Hollywood loves success and despises failure. Griffith soldiered on, but his budgets became smaller and smaller. United Artists collapsed and the shell of the enterprise was sold – the name persisted but the artists were gone. Griffith continued his pioneering work in developing technical innovations for sound film in his last two pictures, Abraham Lincoln (1930) and The Struggle (1931), a semi-documentary about alcoholism – both films that failed when they were released but are now highly regarded. By this time, Griffith was himself alcoholic and living in the Knickerbocker Hotel. Woody Van Dyke hired Griffith to shoot and edit the montage of the great San Francisco earthquake for his 1936 film San Francisco – Griffith’s eye had lost none of his cunning and the earthquake sequence is stunning. He continued working sporadically on scripts and set design – as late as 1940, Hal Roach hired him as a "consultant" on One Million Years B.C., a cave man movie. Griffith died alone in 1948 in his hotel suite at the Knickerbocker. He was a life-long Freemason and his funeral was held at the Los Angeles Freemason’s Hall. By this time, he was regarded as an embarrassing (if intimidating) relic of the past and very few Hollywood professionals attended his obsequies. There is a story that Griffith visited the set of David O. Selznick’s Duel in the Sun in 1946 – several of his alumni actors were cast in that film, specifically Harry Carey, Lillian Gish, and Lionel Barrymore. The cast and crew were awestruck at Griffith’s presence and began to make foolish errors – Griffith ultimately had to watch the proceedings from a concealed vantage point behind a set.

 

3.

Film histories and biographies of Griffith often invoke the notion of atonement. Griffith is said to have made films intended to atone for his earlier racially and politically incendiary movies. The notion seems a bit dubious but it has been put forth so frequently that the idea deserves consideration. Even a sophisticated film critic like Roger Ebert subscribed to this notion. He wrote: "As slavery is the great sin of America, so The Birth of a Nation is Griffith’s sin for which he tried to atone all the rest of his life. So instinctive were the prejudices he was raised with as a 19th century Southerner that the offenses in his film actually had to be explained to him."

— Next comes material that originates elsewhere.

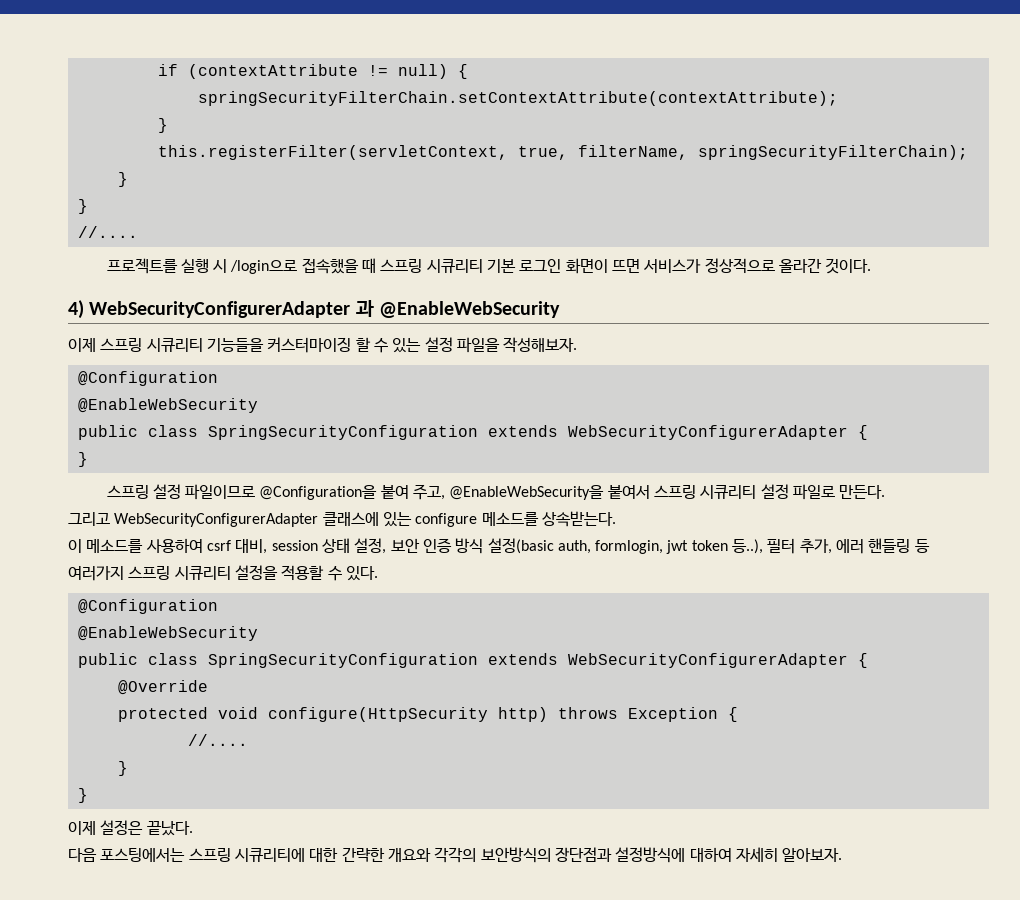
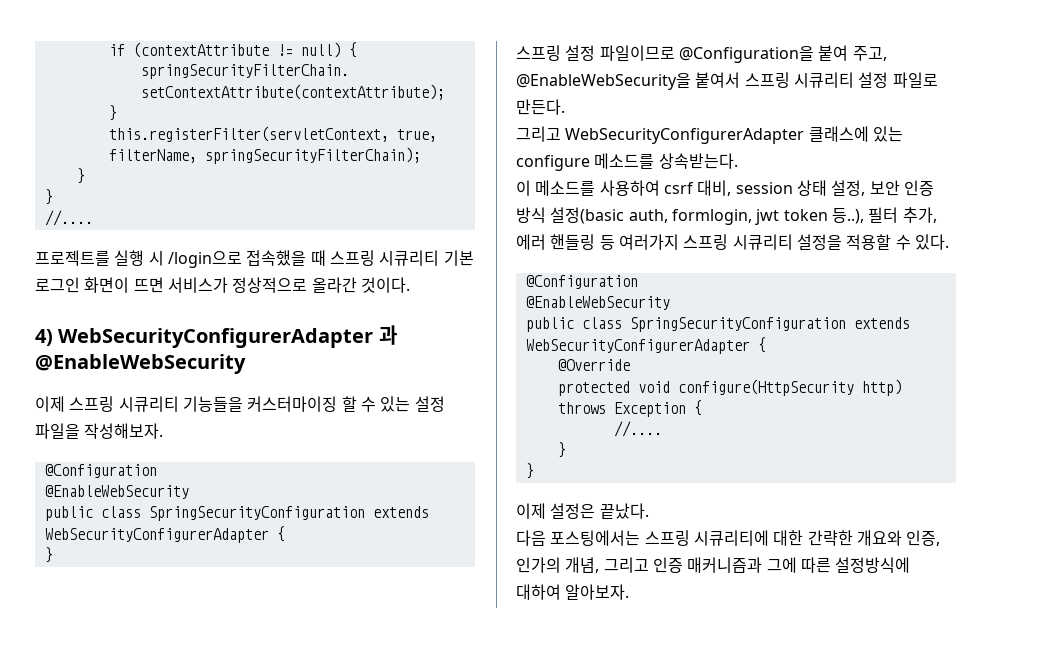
[434,847,612,863] 각각의 보안방식의 장단점과 -> [906,530,941,546] [516,557,831,573] 인증, 인가의 개념, 그리고 인증 매커니즘과 그에 따른
[735,847,778,862] 자세히 -> (561, 592) none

This concept have given rise to much debate about the film Griffith made after his Civil War epic, Intolerance. Some film historians believe that Griffith’s picture, showing slavery in Babylon as vicious and cruel, as well as the movie’s general endorsement of politically liberal ideas, is intended to atone for The Birth of a Nation. Yet others argue that Griffith felt persecuted when the NAACP lobbied congress to ban showing of The Birth of a Nation and that Intolerance was made to denounce the "intolerance" implicit in political correctness – in other words, Griffith seizes the mantle of the oppressed and claims that he is the true victim of intolerant critics. (There is some justification for this theory in that the movie’s modern story shows so-called reformers as the source of intolerant attitudes that lead to disaster.) Probably, the film that Griffith made to intentionally display his liberal and progressive attitudes is Broken Blossoms. At a time when marriage between the races was illegal as miscegenation, Broken Blossoms celebrates the love between a Chinese cook and an abused Cockney waif.

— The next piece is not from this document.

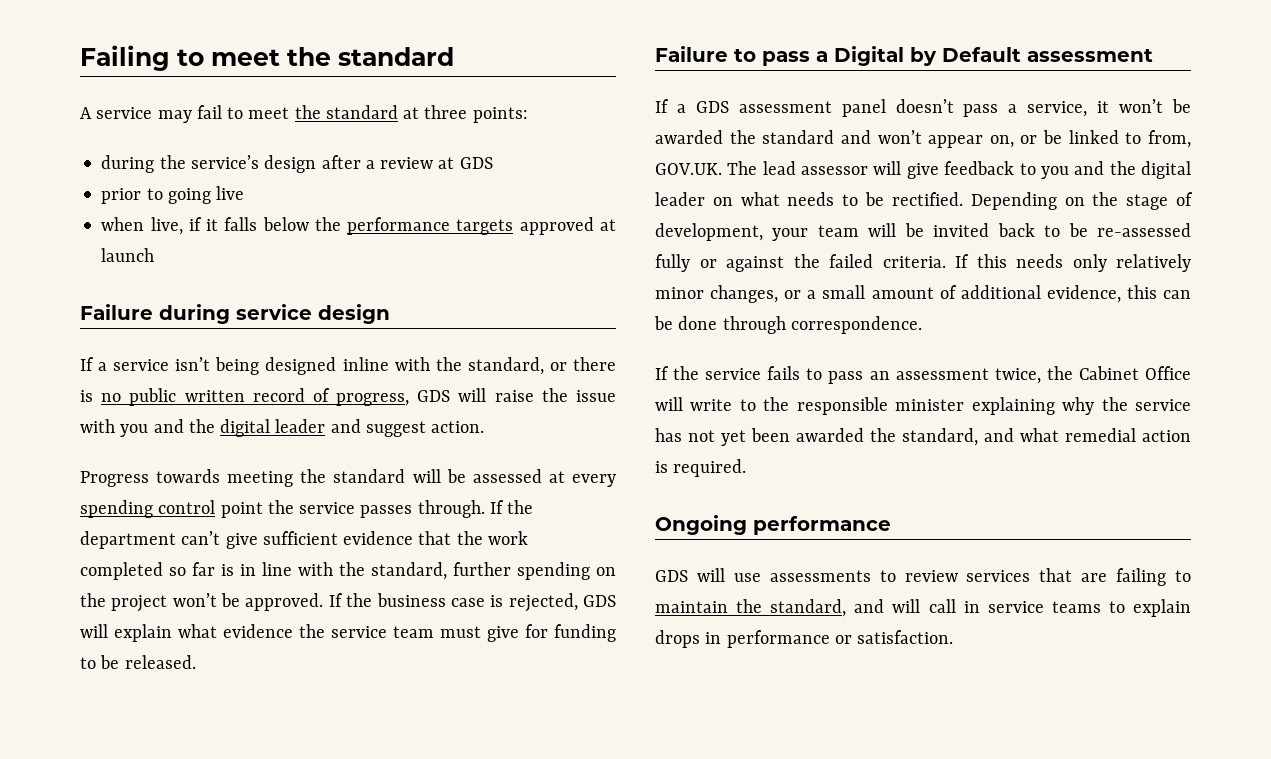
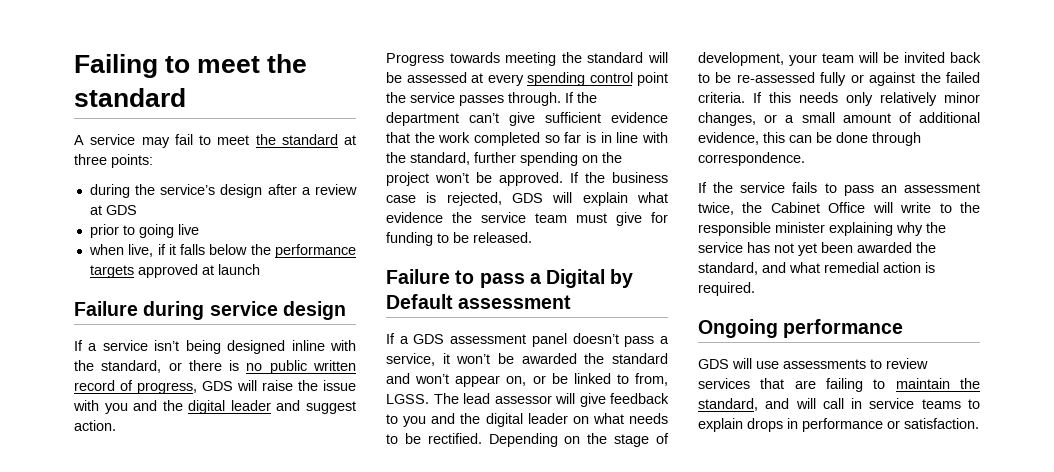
[655,163,722,175] GOV.UK. -> [386,394,429,404] LGSS.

Similarly, Griffith himself announced that Isn’t Life Wonderful? was intended as reparation for the jingoist anti-German "hun" imagery integral to his melodramatic World War One film, Hearts of the World.

In a letter written from Germany while Isn’t Life Wonderful? was being shot, Griffith wrote: "Germany must be restored or Europe is lost." Of course, he was right.

4.

Isn’t Life Wonderful? stars Carol Dempster. Dempster was born in 1901 in Duluth, Minnesota, the daughter of a Great Lakes sea captain. The family moved to Los Angeles when Dempster was ten and the young girl was enrolled in the influential dance school conducted by Ruth St. Denis. In 1915, Dempster played a dancing harem girl in the Babylon sequences of Intolerance. She went on to appear in a half-dozen of Griffith’s films made between 1918 and 1925. Griffith was unhappily married to the film star Linda Arvildson but had separated from her in 1912. Dempster became Griffith’s lover and remained with him throughout the entirety of her Hollywood career. In 1926, she ended the relationship with Griffith and married a wealthy banker – she dropped out of sight and died in 1989, making a sizeable bequest to the museum of fine arts in San Diego.

Dempster is often compared invidiously to Lillian Gish and the string of movies that Griffith made featuring his inamorata are, often, said to be flawed on the basis that the relatively plain actress lacks the star power of Griffith’s earlier protegees such the Gish sisters, Mae Marsh, and Mary Pickford. In the context of Isn’t Life Wonderful? the comparison is unfair to both Dempster. Carol Dempster was somewhat plain and appears haggard, even gaunt in Isn’t Life Wonderful? Of course, these aspects of her appearance are integral to the film – the movie is almost entirely about starvation.

 

5.

Like all of us, Griffith was a mixture of good and bad qualities. He was courtly, well-spoken, and, of course, immensely industrious. He was loyal to his friends and colleagues. He was capable of maintaining in his mind the general argument and scheme of a four hour movie such as Intolerance on the basis of handwritten notes scribbled on paper the size of a napkin. He was an inveterate skirt-chaser, booze-hound, and, most unforgivably (for modern audiences) a racist of the worst sort. Th question raised by Griffith’s work, and the work made by people like Ernst Juenger and Celine, is whether a right-wing reactionary can successfully create art of the highest order. At one time, Griffith’s intellectual and personal flaws were simply ignored: the man was his work and, with one notable exception, The Birth of a Nation, the work was thought to be luminous, extraordinary, and what is most important, intricately influential on those artists that followed him. We judge things today by a different rubric – the man is no longer redeemed by his art, rather, his art is subverted and denigrated by the man and his flaws.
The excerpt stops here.